Jäger: Beim Telelearning setzt man gelegentlich auf Talkrunden, wie man sie vom Fernsehen bestens kennt. Dabei werden Fragen diskutiert. Die Antworten sollen dem Zuschauer konkretes Wissen vermitteln. Eine solche Veranstaltung hat aber nur dann pädago-gischen Wert, wenn die Personen glaubwürdig wirken, die Fragen nicht gestelzt klingen, die Talkrunde nicht an den Haaren herbeigezogen zu sein scheint. Doch genau dies ist häufig der Fall. Die Folge: Der Zuschauer wird überhaupt nicht erreicht. Das gleiche gilt für die Filmschnitte. Wer hier psychologisch-pädagogische Gesichtspunkte vernachlässigt, läßt dem Zuschauer womöglich keine Chance, sich mit dem Dargebotenen zu beschäftigen.

bild der wissenschaft: Wie lange dauert es, bis ein Unternehmen weiß, ob seine Telelearning-Programme erfolgreich sind oder nicht?

Jäger: Sie brauchen zwei Jahre, ehe ein gutes System technisch installiert ist. Es dauert dann mindestens ein weiteres Jahr, um den Nachweis zu erbringen, ob das Projekt dem Unternehmen nützt oder nicht. Angesichts dieses Zeit- und Investitionsvolumens ist es für mich unverständlich, daß bei vielen Projekten das Geld für die Expertise, nach welchen Gesichtspunkten Fernsehleute Telelearning-Einheiten produzieren müssen, offenbar nicht da sein soll. Überdies ist man mit dem heutigen medienpädagogischen Instrumentarium in der Lage, nachzuweisen, wie das Medium Telelearning im Vergleich zu herkömmlichen Weiterbildungsmethoden abschneidet.

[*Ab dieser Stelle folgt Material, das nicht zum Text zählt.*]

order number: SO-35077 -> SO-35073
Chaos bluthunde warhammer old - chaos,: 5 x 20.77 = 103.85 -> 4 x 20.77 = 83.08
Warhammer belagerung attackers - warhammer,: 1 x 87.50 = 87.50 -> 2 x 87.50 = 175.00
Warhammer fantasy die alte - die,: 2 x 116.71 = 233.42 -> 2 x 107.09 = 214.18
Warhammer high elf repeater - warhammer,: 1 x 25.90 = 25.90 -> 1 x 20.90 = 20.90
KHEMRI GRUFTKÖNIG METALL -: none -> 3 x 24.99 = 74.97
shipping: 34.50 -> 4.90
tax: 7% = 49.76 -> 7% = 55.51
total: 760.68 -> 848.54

bild der wissenschaft: Welchen Anteil an dieser Entwicklung hat Ihr Institut ?

Jäger: Es gibt eine Vielzahl von Grundlagenarbeiten, die nahelegen, in welche Richtung man gehen muß. Wir haben aber erstmals ein Raster geschaffen, das Sie über jede beliebige Telelearning-Einheit legen können. Dabei zerpflücken wir jede einzelne Lerneinheit in Teilelemente, bewerten die Arbeit des Moderators ebenso standardisiert, wie den Ablauf des Lernprozesses oder die eingesetzte Medientechnik. Dadurch können wir eindeutig belegen, an welchen Stellen Defizite existieren und was getan werden kann, um sie zu beseitigen.

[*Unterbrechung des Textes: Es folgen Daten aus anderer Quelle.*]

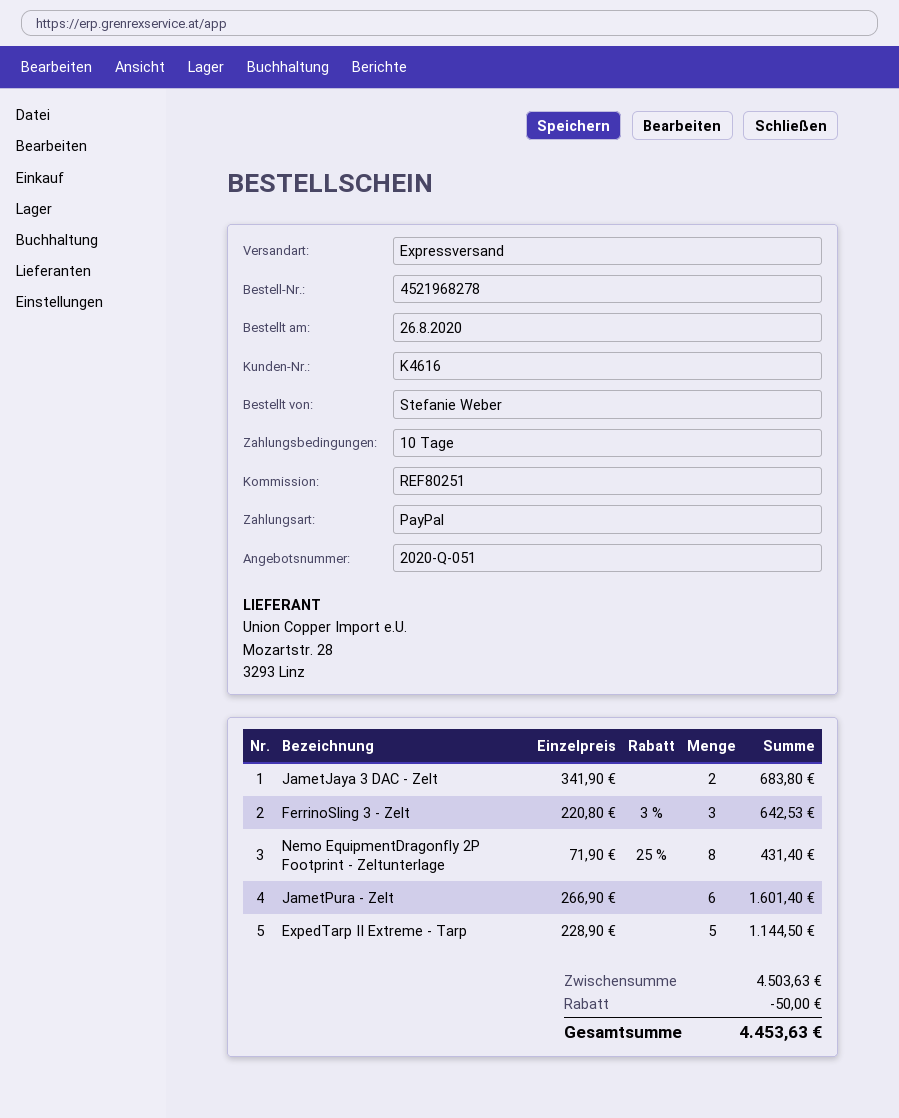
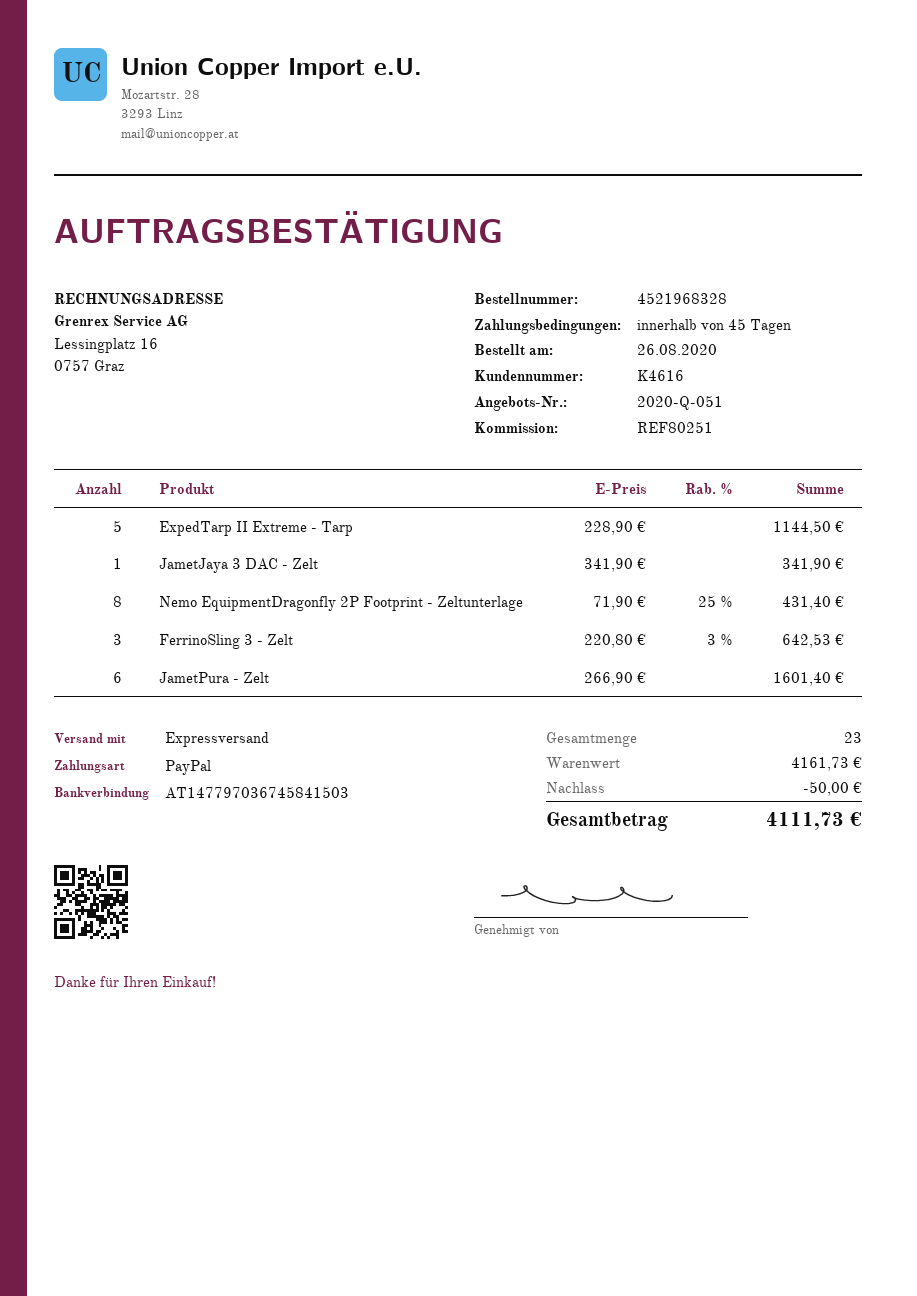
order number: 4521968278 -> 4521968328
payment terms: 10 days -> 45 days
JametJaya 3 DAC - Zelt: 2 x 341.90 = 683.80 -> 1 x 341.90 = 341.90
subtotal: 4503.63 -> 4161.73
total: 4453.63 -> 4111.73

bild der wissenschaft: Und die Folgen?

Jäger: Wir haben die für eine Bank produzierten Sendungen analysiert und Vorschläge für eine Überarbeitung gemacht. Das wird dazu führen, daß die Drehbücher geändert werden. Den Nutzen haben nicht nur die Telelearner. Auch das Unternehmen profitiert, weil es seine finanziellen Ressourcen effizienter einsetzt – schlicht gesagt: Geld spart.

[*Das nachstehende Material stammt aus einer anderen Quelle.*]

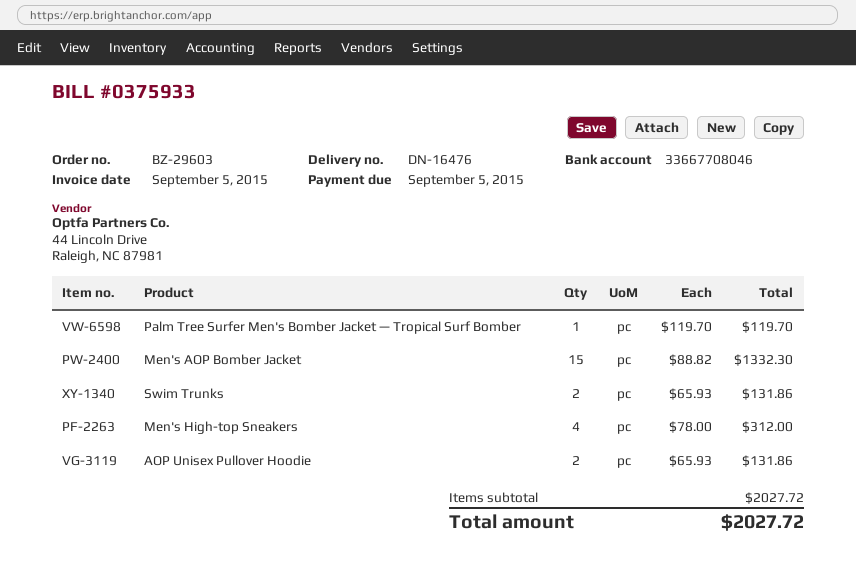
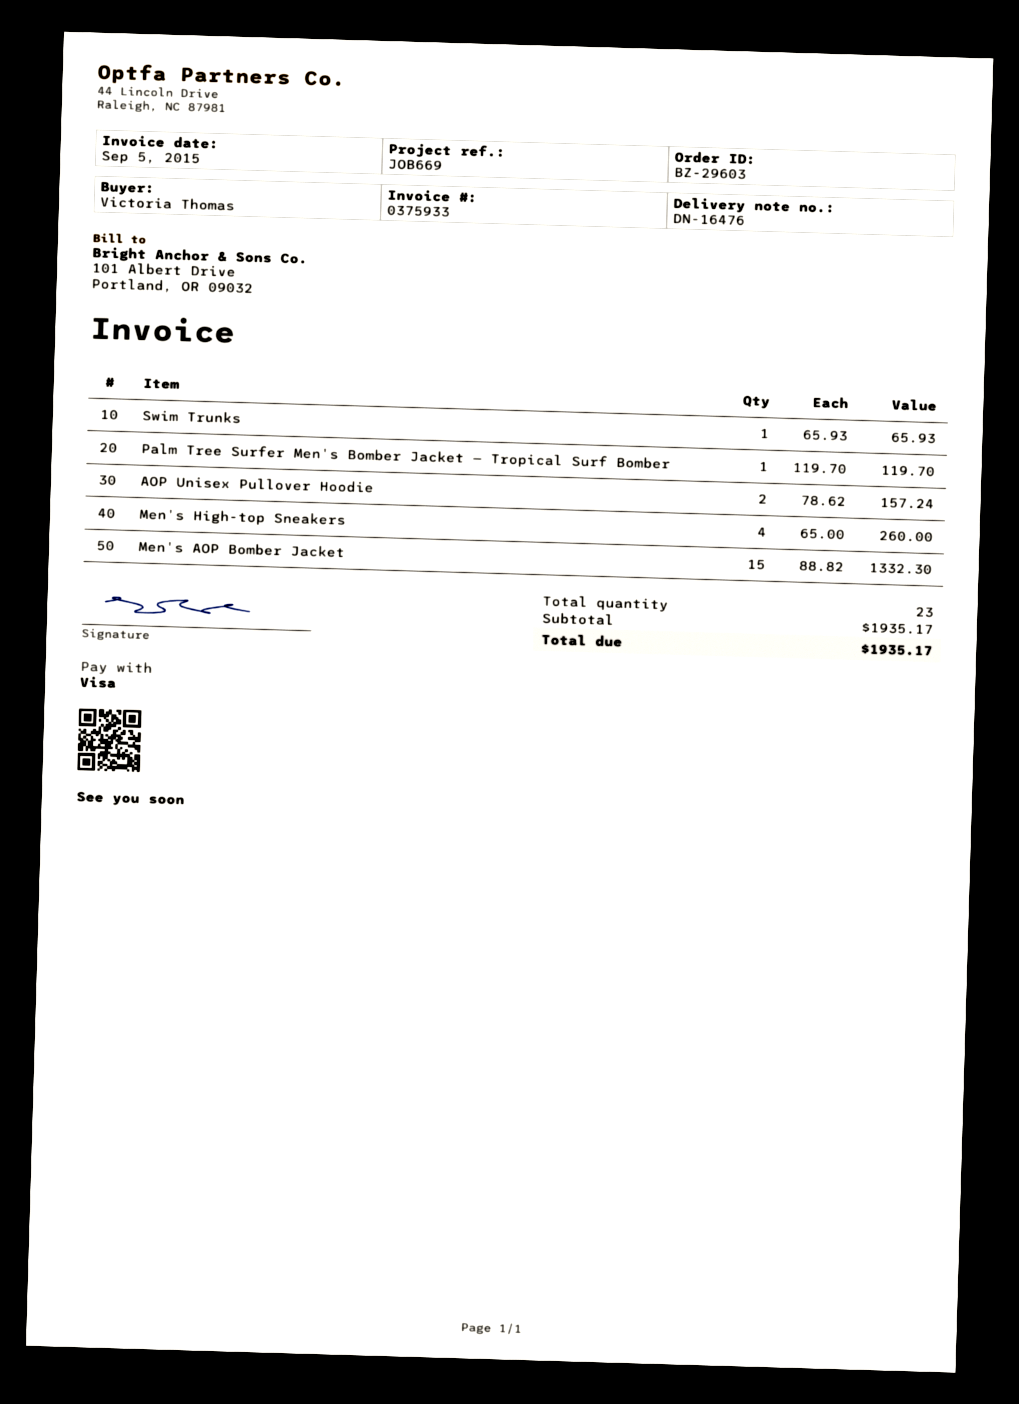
Swim Trunks: 2 x 65.93 = 131.86 -> 1 x 65.93 = 65.93
Men's High-top Sneakers: 4 x 78.00 = 312.00 -> 4 x 65.00 = 260.00
AOP Unisex Pullover Hoodie: 2 x 65.93 = 131.86 -> 2 x 78.62 = 157.24
subtotal: 2027.72 -> 1935.17
total: 2027.72 -> 1935.17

Reinhold S. Jäger (Jahrgang 1946) ist promovierter Psychologe und seit 1988 Professor für Psychologie an der Universität Koblenz-Landau. Zuvor leitete er die Testforschung/Testkonstruktion im Deutschen Institut für internationale pädagogische Forschung in Frankfurt. Jäger ist der geschäftsführende Leiter des Zentrums für empirische pädagogische Forschung (ZEPF) in Landau, das hinsichtlich Größe, Aufgabenpalette und Interdisziplinarität in Deutschland einzigartig ist. Das ZEPF erforscht Grundlagen, ist aber auch in der angewandten Forschung stark engagiert. Der Anteil der über Auftragsforschung eingeworbenen Finanzmittel liegt bei 90 Prozent des Gesamtetats. 20 der insgesamt 27 Stellen werden über Drittmittel finanziert.